[Problem]: Copy out each line below in which the string "circle" appears.

[Information shown]:
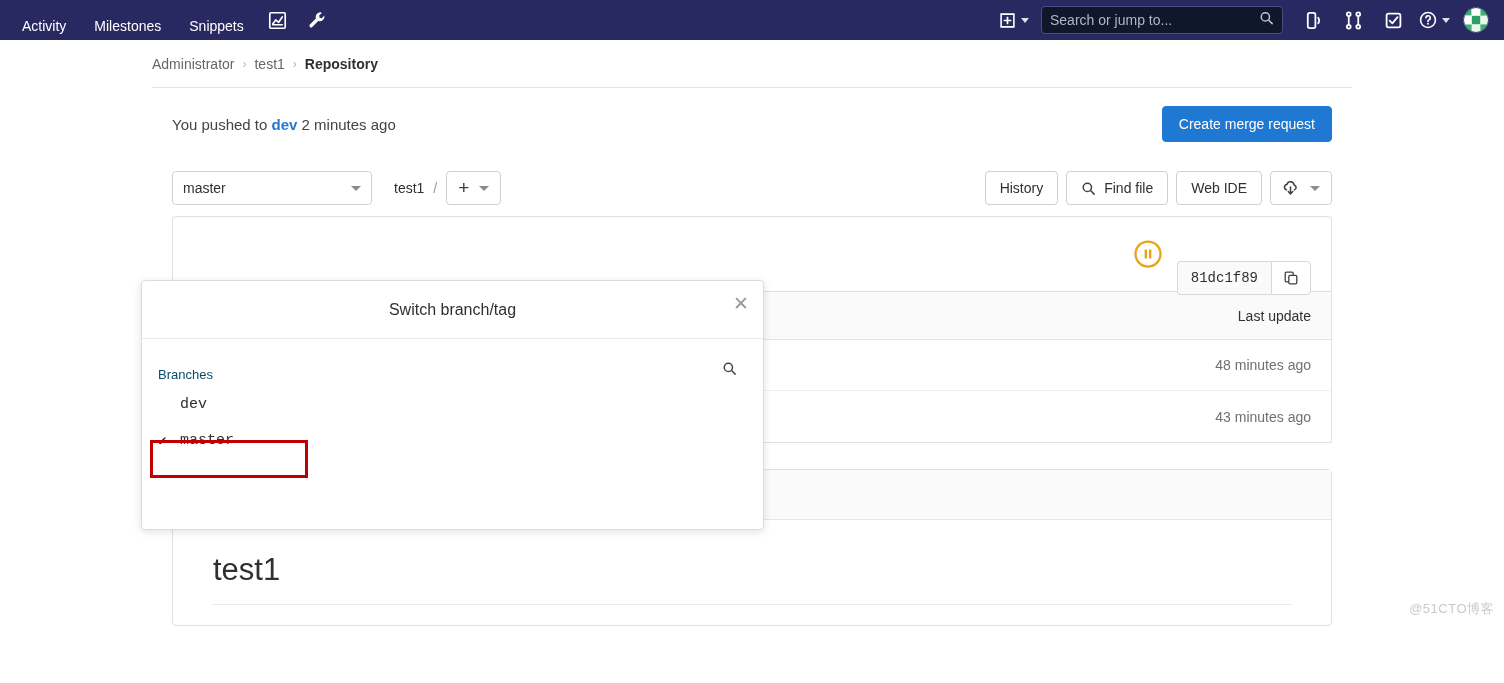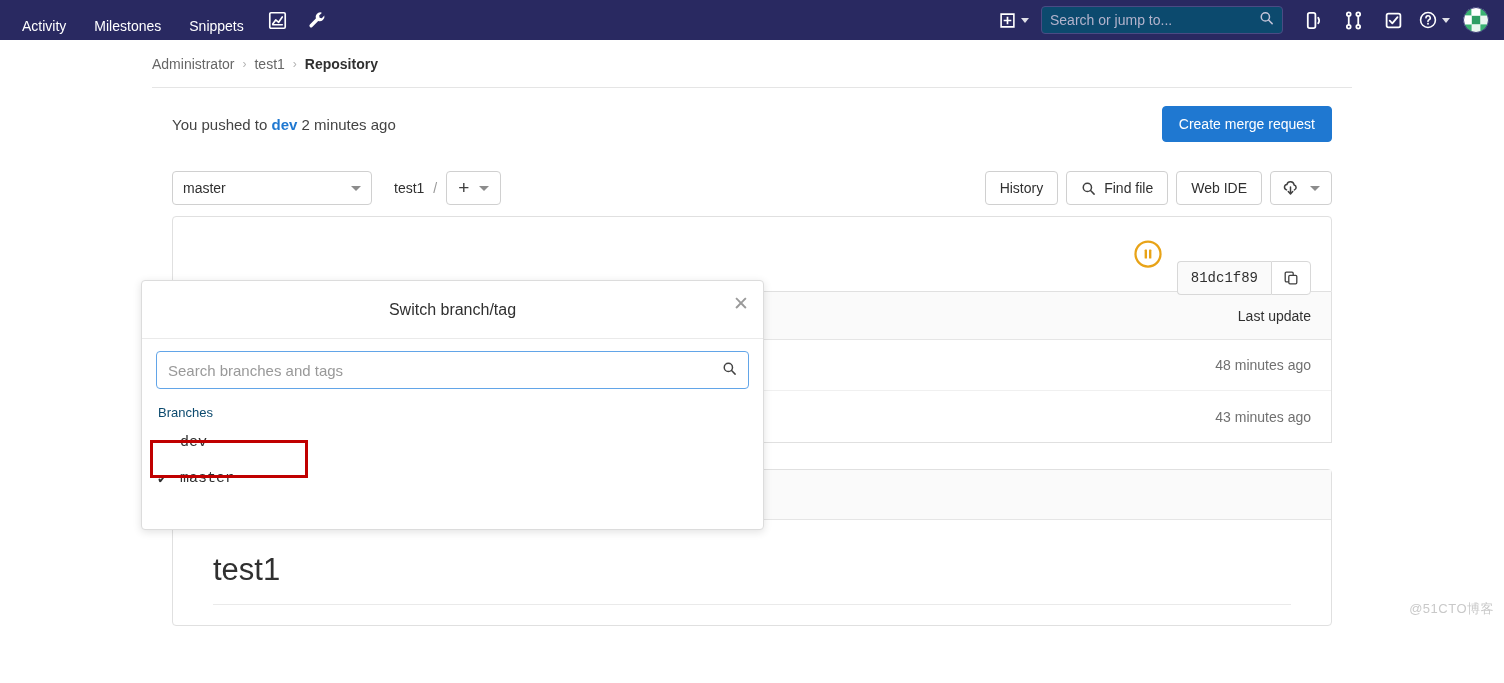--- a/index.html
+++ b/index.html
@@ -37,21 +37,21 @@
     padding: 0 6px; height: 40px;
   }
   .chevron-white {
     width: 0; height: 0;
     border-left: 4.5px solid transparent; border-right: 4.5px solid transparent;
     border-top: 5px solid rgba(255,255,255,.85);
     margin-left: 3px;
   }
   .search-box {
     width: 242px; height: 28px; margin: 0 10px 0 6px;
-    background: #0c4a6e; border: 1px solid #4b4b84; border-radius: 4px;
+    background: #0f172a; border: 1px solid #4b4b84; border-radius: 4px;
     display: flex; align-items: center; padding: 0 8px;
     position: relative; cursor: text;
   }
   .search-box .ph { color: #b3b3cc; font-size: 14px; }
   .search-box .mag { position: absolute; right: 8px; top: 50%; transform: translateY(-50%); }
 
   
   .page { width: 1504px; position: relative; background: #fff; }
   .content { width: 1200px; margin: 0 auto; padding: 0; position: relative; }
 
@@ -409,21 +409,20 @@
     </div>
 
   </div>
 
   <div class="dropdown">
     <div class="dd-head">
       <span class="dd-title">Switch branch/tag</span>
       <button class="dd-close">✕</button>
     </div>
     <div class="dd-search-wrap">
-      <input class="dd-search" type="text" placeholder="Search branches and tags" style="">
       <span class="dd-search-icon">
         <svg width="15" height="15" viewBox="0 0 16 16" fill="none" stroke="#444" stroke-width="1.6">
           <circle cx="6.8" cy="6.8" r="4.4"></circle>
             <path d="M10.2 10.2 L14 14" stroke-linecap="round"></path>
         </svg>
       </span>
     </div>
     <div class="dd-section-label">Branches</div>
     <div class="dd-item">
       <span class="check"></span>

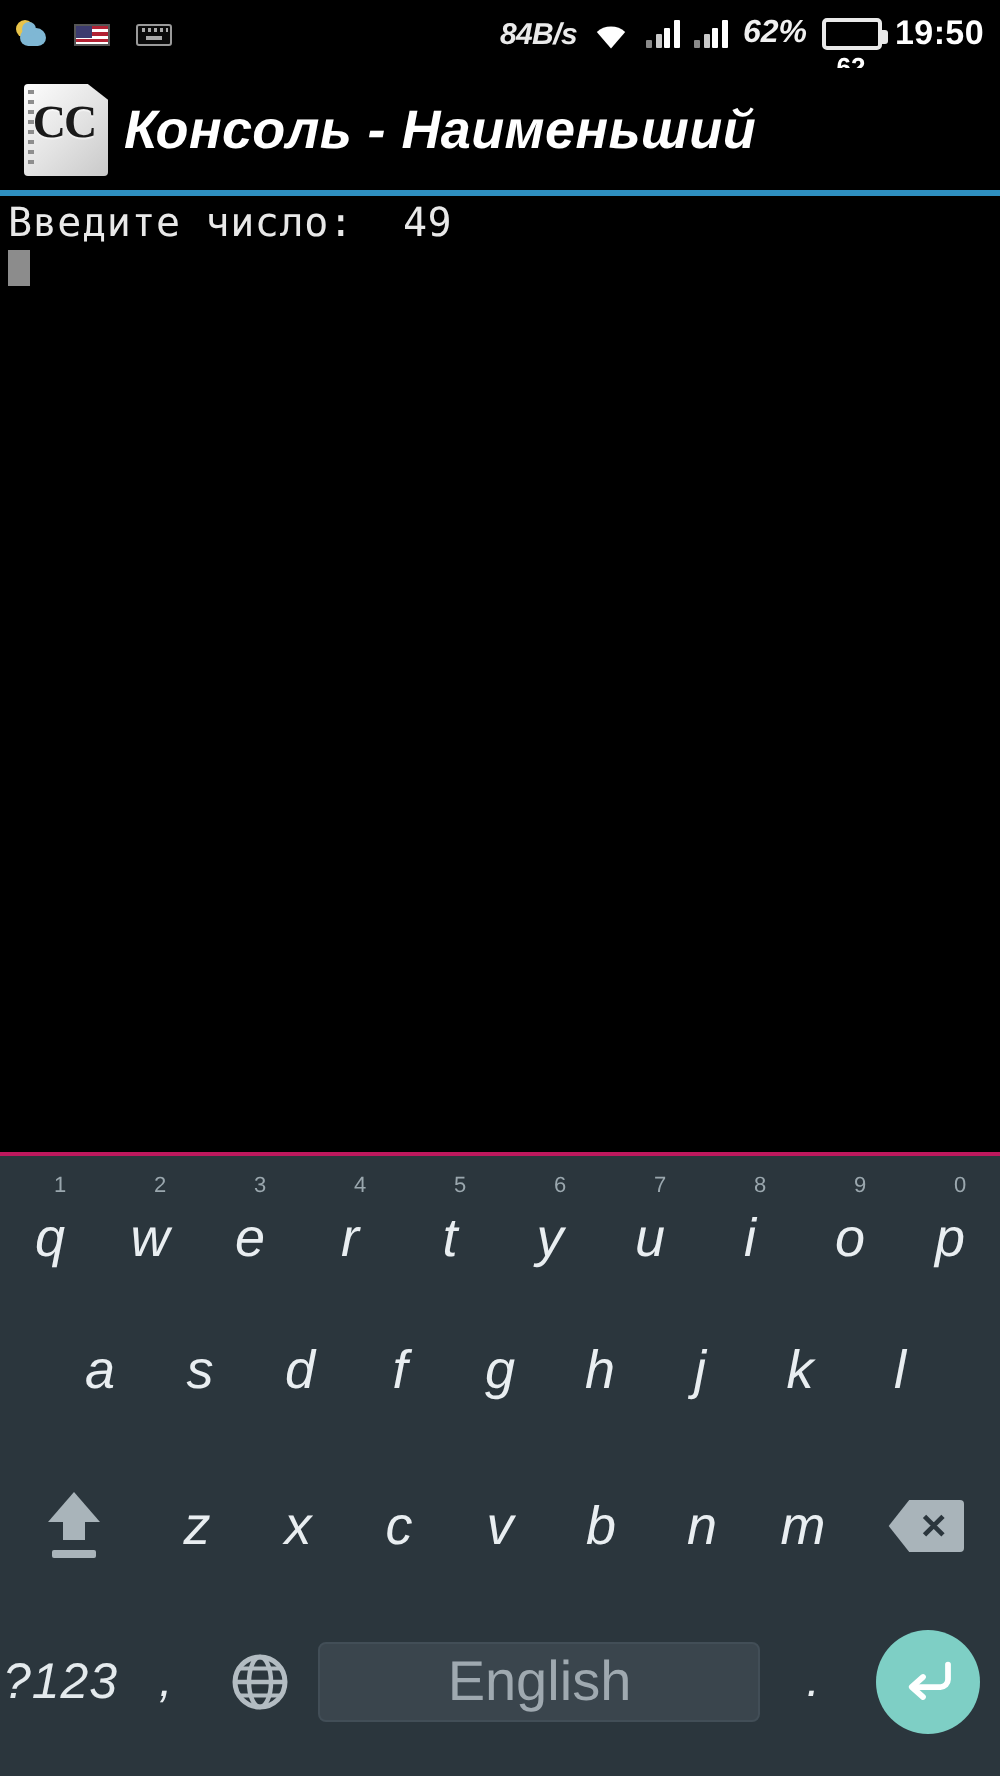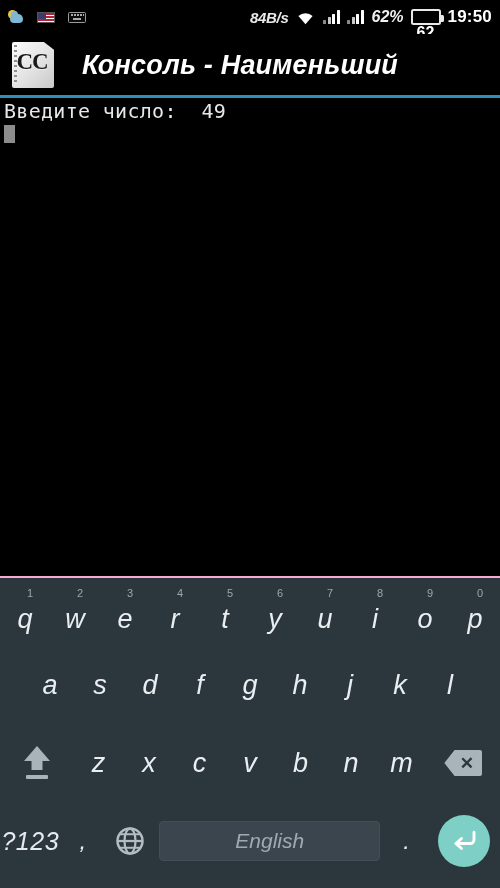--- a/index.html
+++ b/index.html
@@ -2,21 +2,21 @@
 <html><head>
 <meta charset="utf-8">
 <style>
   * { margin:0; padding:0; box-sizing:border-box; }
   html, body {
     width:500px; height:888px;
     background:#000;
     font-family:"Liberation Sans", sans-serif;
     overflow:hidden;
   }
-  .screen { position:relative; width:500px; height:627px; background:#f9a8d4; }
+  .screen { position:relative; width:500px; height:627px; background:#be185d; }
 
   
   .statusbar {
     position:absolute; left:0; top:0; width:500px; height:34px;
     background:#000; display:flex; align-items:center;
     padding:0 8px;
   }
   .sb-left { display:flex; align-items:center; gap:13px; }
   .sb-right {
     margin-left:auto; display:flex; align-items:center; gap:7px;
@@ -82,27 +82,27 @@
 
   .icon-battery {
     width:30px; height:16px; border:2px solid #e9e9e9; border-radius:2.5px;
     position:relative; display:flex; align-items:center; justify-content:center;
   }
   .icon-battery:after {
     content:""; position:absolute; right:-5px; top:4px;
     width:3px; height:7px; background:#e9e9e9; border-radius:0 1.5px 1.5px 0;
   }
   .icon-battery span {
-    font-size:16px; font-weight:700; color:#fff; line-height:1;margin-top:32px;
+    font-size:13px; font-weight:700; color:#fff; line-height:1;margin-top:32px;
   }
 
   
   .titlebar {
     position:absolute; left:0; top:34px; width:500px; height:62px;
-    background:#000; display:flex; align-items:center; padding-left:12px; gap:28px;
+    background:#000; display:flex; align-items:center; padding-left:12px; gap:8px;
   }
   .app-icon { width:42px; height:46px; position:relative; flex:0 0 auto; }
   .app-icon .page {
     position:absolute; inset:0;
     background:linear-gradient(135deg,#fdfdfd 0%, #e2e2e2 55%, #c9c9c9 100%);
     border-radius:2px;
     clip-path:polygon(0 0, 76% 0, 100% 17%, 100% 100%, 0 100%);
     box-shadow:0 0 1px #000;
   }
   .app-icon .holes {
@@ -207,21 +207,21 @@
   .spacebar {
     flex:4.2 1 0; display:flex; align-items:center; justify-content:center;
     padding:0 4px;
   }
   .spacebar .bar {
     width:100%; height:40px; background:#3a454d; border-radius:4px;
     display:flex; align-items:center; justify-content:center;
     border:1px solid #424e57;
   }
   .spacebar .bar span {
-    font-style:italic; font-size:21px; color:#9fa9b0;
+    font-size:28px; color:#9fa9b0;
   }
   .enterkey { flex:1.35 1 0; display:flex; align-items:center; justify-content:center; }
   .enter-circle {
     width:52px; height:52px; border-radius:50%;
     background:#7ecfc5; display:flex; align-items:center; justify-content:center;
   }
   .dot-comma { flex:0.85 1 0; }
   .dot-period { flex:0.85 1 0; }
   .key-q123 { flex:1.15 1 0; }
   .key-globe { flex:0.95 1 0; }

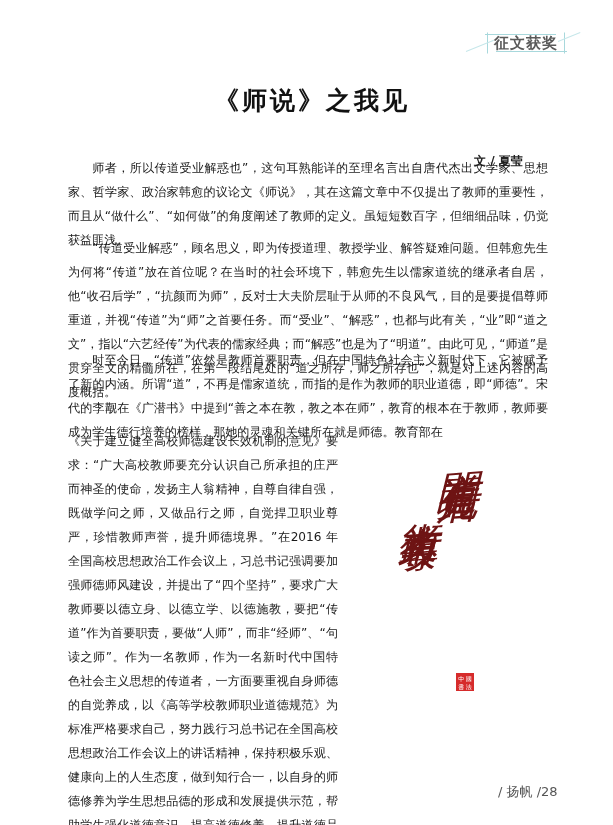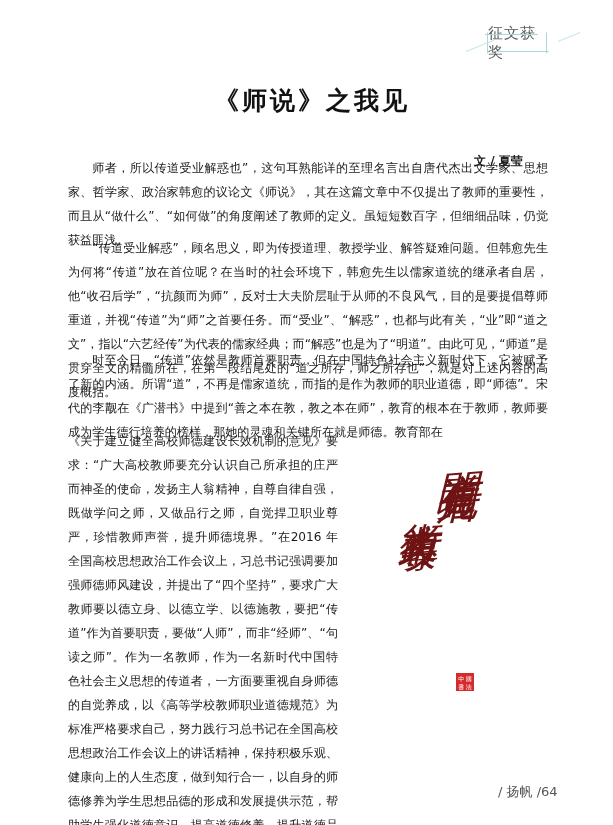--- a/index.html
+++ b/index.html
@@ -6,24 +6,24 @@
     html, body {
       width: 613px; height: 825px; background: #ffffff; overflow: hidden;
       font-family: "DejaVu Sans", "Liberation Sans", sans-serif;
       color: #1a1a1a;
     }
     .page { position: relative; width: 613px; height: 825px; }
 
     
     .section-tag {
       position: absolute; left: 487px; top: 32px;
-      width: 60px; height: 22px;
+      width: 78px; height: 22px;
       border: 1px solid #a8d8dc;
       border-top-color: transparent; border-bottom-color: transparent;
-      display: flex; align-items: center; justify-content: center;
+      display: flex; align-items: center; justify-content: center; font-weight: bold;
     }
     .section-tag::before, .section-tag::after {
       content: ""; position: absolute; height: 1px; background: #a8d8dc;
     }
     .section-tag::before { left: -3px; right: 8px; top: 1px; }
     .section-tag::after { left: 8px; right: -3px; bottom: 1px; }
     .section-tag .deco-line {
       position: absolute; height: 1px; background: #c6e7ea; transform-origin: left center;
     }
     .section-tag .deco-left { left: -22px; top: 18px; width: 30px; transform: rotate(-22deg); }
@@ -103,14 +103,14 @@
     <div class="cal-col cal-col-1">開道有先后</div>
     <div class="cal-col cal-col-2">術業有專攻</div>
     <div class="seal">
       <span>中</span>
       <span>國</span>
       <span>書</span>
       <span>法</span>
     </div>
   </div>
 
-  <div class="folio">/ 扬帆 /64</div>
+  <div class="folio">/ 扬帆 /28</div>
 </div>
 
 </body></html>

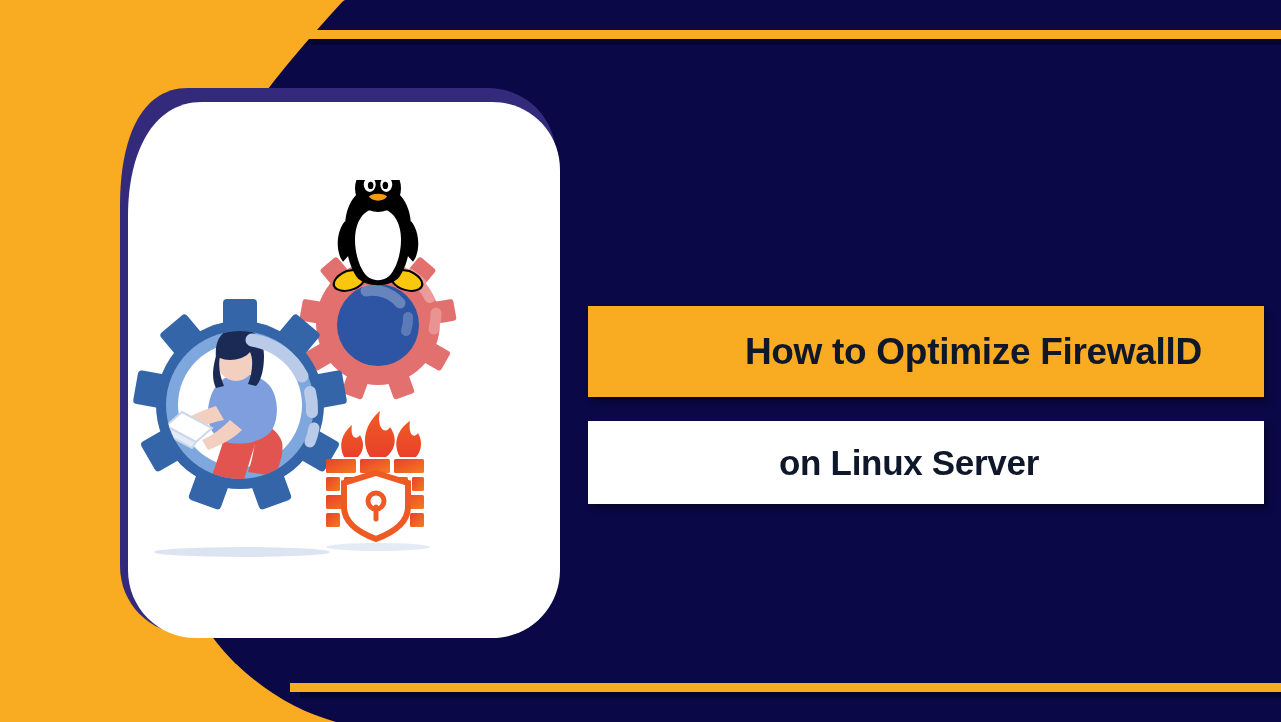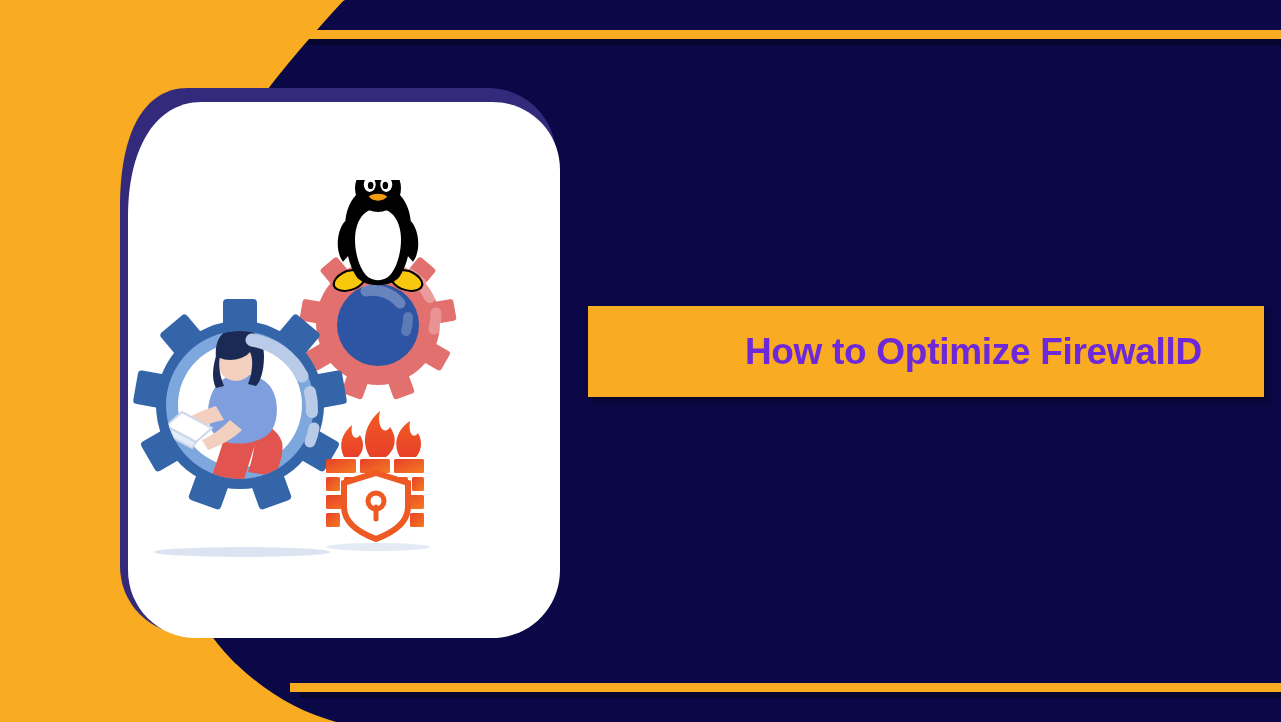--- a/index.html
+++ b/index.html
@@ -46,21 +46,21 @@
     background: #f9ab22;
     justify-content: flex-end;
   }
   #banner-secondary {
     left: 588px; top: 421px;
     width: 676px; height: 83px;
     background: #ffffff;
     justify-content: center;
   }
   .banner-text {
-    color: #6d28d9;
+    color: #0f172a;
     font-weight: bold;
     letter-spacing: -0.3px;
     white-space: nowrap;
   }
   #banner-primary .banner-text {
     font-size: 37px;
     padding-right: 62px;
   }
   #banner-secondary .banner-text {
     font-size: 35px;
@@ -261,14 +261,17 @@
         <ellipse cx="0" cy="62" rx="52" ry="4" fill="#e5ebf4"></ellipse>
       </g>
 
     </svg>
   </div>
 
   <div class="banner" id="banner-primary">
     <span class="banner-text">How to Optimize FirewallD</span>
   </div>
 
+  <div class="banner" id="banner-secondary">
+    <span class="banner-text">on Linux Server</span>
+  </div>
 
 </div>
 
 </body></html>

[Answer box]:
           <circle cx="6.8" cy="6.8" r="4.4"></circle>
   .enter-circle {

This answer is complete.